Friday is National Manufacturing Day, and Kennebec Technologies of Augusta will receive the Maine Manufacturer of the Year award, presented by the Maine Manufacturing and Extension Partnership. The company has grown to more than 65 employees and specializes in complex, high-precision components for alternative energy, aerospace, defense, and medical, semiconductor and telecom applications. Maine can certainly learn from Kennebec Technologies’ innovation techniques and strategies for pursuing certain markets.

While Maine ranks close to last among states when it comes to job creation — it’s well known Forbes has ranked the state as the worst for business for four consecutive years — it ranks in the middle of the pack for its concentration of “clean jobs.” Maine was most recently listed as 26th due, in part, to the significant potential of the offshore wind industry.
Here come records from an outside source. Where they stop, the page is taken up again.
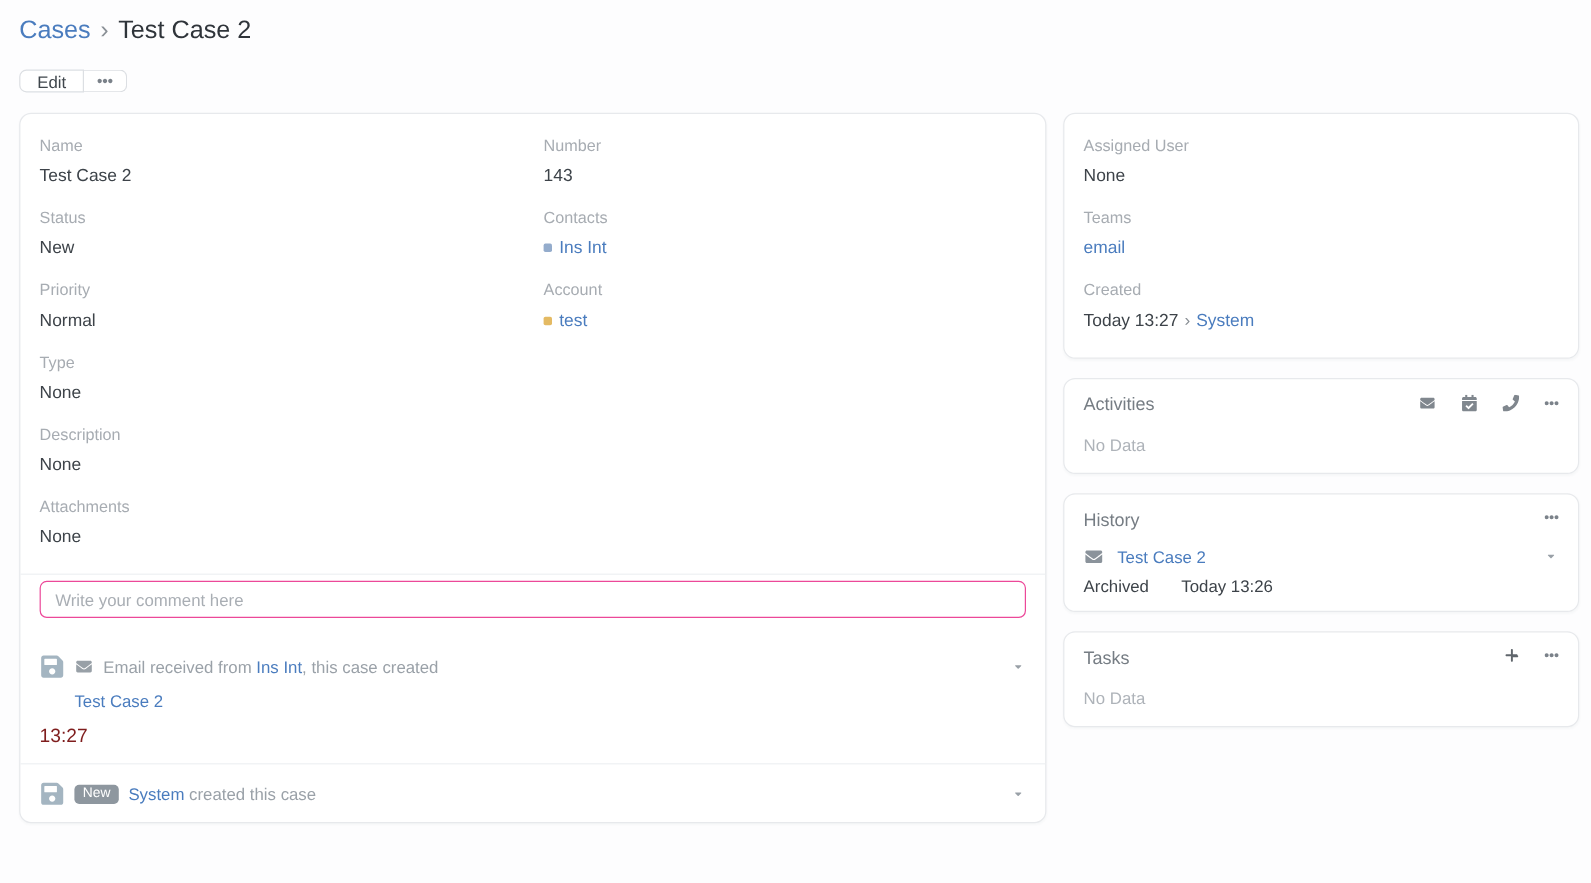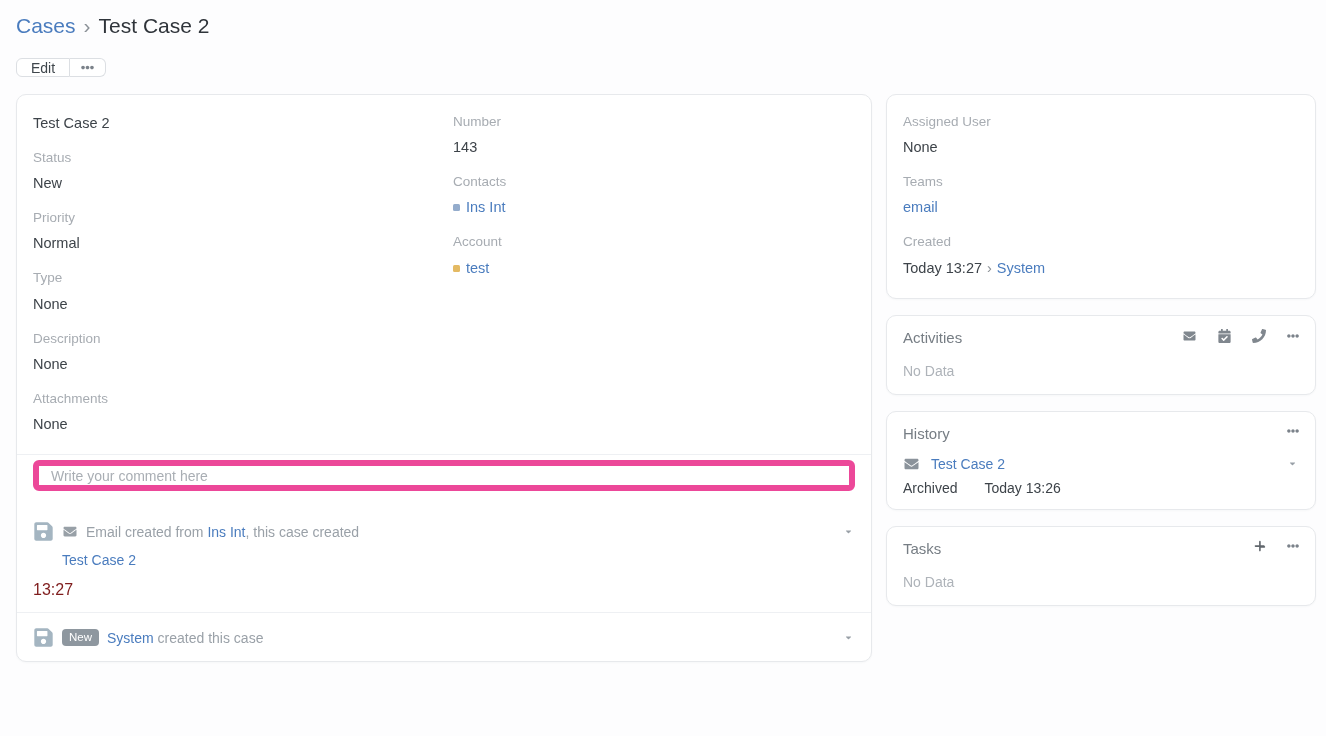"Name" div.field-label { html: none -> <div>Name</div> }
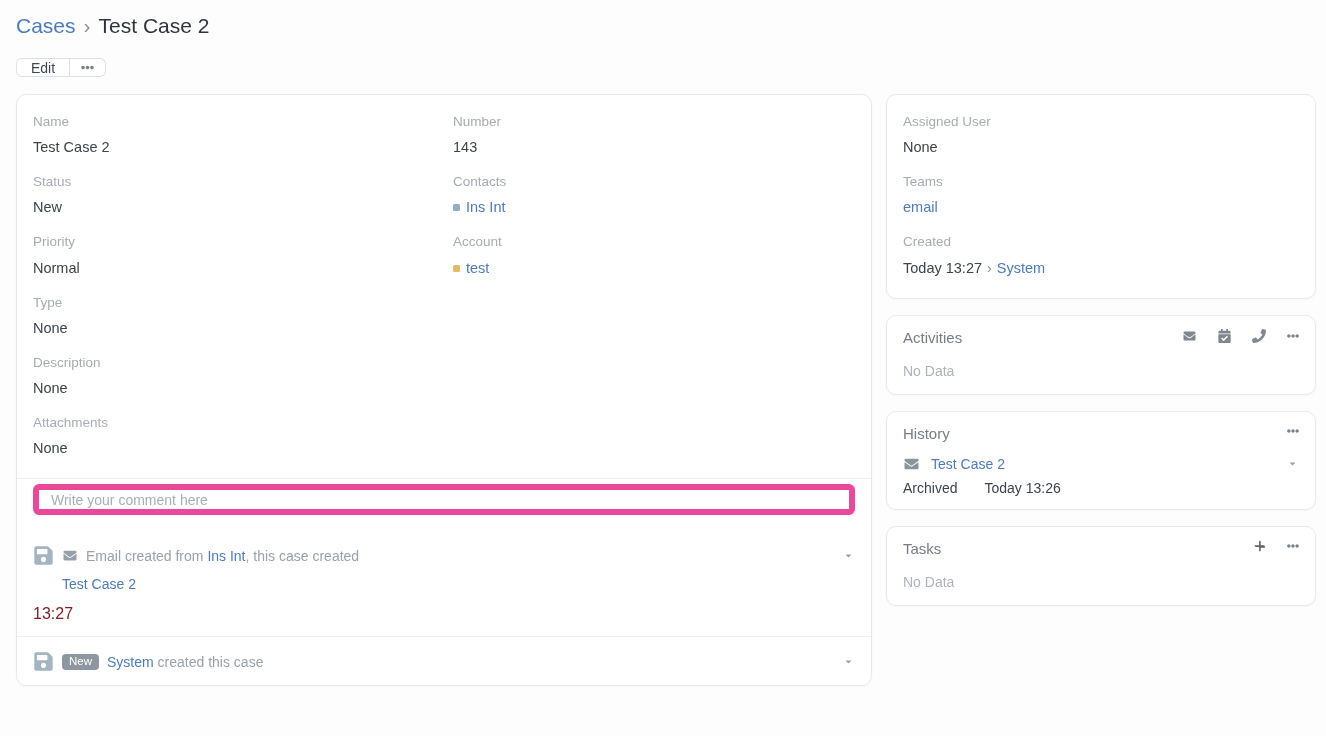"Write your comment here" .composer { border: 6px solid #ec4899 -> 1px solid #ec4899 }
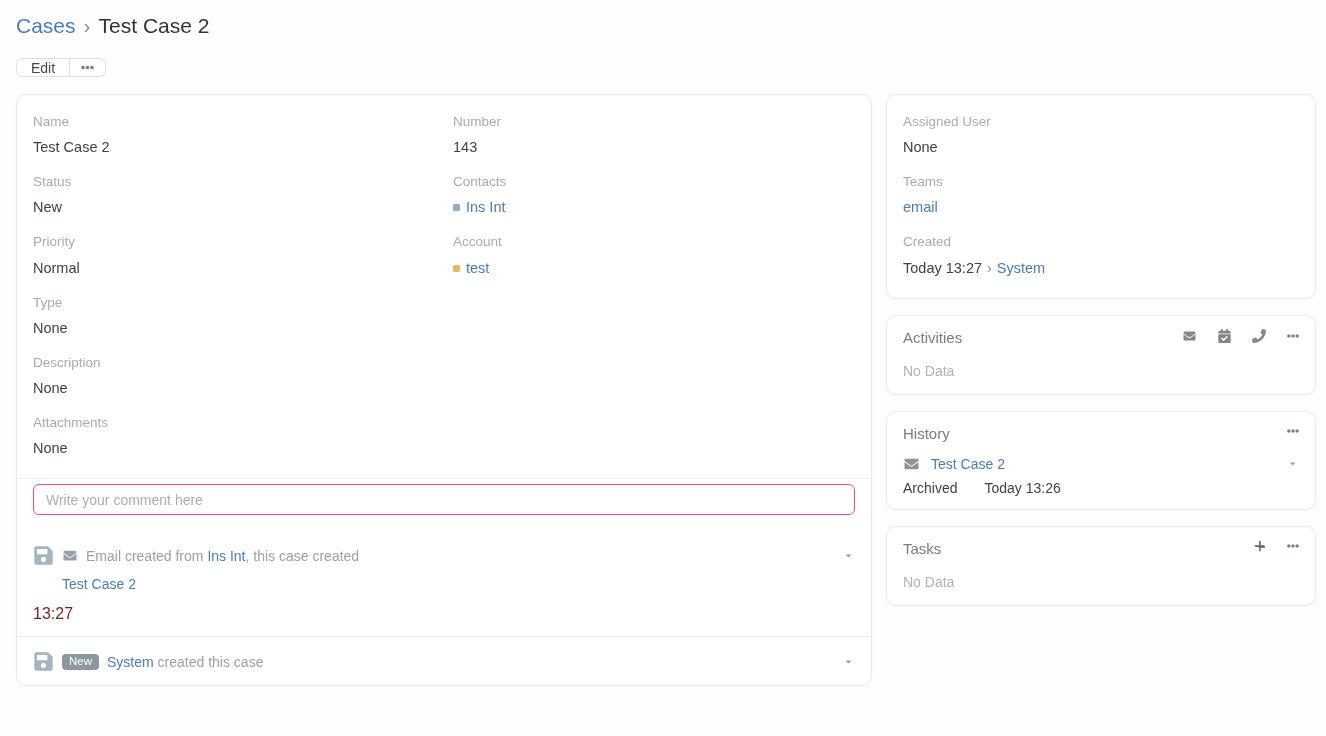"Email created from" span { text: created -> received }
Alternative energy is an area that’s ripe for offshoots in manufacturing.

Other promising manufacturing areas are in advanced composites materials, forest byproducts, information technology and speciality foods. What is Maine’s plan to build up these assets? What is Maine’s strategy for promoting innovation? Right now, it doesn’t have one. It also doesn’t even have an adequate level of research and development funding available, which is essential for creating and commercializing new products and technologies.

A 2012 manufacturing report from the World Economic Forum put it well: “Companies regarded as more innovative grew net income over two times faster and their market capitalization nearly two times faster from 2006 to 2010 compared to their non-innovative counterparts.”

Maine must incentivize research, to produce innovative products that will sell. Where will the next world-changing product — like the 3D printer — come from? Maine?

It could be. A $200 million federal competition to create three new manufacturing innovation institutes in the country offers an opportunity for the state. Announced in May, the competition invites regional teams to present their ideas for innovation centers that would bring together private companies, universities, community colleges, federal agencies and nonprofits to create the technologies of the future.

Entities like those from Maine and the five other New England states submitted a proposal in the “digital manufacturing and design innovation” category. While the application is not yet public because it’s still part of the competitive bid process, the partners in Maine include energy businesses, universities, manufacturing hubs and the congressional delegation. Sen. Angus King, I-Maine, said he is hopeful about the possibilities.

“We can’t build an economy by taking in each other’s laundry,” he said. “We have to make something.”

It’s encouraging to see the federal government investing in manufacturing innovation. The state must do its part, too. A similar competition for Maine could involve drawing in bright minds from here and other states. Incentivize, research, build, sell, repeat.